→ **WORK REQUIRED**:
Repeat precisely the span of lines below that opens with the line containing "total: 395.12 -> 352.52" and closes with the line containing "ordered by: Harriet Shaw -> Holly Bennett", both included.
::::::::::
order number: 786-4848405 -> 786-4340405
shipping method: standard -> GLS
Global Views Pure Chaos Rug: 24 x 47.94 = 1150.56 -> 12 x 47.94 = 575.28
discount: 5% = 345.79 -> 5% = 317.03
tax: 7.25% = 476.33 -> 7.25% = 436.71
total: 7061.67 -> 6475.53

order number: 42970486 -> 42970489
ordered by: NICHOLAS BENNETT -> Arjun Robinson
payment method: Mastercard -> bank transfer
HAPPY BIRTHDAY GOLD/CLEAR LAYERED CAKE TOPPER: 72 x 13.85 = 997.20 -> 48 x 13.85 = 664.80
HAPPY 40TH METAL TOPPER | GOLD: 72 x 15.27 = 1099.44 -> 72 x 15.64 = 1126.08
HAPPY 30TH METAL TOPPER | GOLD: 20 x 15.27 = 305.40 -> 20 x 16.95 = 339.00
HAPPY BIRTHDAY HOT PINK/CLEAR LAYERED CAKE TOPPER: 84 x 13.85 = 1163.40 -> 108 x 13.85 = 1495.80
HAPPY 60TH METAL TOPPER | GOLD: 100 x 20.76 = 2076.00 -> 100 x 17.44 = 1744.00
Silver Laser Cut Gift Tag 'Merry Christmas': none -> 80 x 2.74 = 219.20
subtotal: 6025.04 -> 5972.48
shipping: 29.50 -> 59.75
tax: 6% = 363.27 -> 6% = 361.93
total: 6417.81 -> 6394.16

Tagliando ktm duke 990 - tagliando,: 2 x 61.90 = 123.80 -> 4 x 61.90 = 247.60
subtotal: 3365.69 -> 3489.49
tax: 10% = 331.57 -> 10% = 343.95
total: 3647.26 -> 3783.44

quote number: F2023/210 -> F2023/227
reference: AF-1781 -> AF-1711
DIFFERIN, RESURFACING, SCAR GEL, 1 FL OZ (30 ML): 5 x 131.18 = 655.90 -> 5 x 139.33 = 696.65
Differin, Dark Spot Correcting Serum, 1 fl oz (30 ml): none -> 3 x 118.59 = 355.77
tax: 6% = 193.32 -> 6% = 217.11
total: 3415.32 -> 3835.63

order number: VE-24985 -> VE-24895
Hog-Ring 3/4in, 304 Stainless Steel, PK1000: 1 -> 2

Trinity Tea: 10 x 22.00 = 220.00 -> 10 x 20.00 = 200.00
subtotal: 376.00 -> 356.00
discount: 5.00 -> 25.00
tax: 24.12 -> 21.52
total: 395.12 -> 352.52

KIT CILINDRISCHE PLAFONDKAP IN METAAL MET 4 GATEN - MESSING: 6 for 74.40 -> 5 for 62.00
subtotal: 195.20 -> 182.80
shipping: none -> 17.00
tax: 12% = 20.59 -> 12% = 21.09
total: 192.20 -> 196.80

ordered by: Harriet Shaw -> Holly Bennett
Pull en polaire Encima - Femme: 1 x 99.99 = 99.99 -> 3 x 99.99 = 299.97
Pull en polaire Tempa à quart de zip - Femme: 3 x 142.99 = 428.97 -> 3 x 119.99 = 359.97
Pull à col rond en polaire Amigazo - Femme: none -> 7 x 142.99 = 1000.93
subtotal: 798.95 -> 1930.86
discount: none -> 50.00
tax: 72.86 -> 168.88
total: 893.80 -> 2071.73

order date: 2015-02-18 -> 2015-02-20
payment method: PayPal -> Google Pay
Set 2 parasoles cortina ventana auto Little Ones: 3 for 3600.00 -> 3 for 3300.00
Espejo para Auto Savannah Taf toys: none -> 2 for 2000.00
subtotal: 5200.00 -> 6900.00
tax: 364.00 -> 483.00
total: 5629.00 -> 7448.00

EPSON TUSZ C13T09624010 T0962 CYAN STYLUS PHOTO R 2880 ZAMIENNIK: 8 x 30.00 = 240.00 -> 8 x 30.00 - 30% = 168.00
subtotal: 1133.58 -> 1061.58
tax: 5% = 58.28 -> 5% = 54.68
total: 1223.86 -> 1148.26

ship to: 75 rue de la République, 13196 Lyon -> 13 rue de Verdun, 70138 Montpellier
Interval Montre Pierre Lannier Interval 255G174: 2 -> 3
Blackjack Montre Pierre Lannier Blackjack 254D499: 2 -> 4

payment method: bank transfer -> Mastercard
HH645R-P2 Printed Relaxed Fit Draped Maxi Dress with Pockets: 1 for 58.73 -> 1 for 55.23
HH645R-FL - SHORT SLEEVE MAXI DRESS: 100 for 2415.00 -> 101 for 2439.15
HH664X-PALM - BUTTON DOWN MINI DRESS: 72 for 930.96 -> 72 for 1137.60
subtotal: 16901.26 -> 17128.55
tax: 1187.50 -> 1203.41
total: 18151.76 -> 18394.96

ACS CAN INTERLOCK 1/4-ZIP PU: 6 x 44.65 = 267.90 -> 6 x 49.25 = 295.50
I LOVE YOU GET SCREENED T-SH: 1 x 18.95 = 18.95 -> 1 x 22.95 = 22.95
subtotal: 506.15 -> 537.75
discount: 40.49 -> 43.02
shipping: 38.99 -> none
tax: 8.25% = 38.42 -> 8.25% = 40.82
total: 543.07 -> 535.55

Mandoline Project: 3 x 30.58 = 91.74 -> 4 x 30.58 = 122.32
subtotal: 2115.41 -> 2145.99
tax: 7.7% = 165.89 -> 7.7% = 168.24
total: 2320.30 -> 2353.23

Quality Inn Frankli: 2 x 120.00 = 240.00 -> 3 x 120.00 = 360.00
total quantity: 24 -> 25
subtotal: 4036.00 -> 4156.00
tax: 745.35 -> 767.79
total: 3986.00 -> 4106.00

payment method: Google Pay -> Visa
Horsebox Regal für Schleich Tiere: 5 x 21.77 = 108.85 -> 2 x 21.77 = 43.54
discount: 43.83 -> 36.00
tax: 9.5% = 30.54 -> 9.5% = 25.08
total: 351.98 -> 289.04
::::::::::
→ **THE ANSWER**:
total: 395.12 -> 352.52

KIT CILINDRISCHE PLAFONDKAP IN METAAL MET 4 GATEN - MESSING: 6 for 74.40 -> 5 for 62.00
subtotal: 195.20 -> 182.80
shipping: none -> 17.00
tax: 12% = 20.59 -> 12% = 21.09
total: 192.20 -> 196.80

ordered by: Harriet Shaw -> Holly Bennett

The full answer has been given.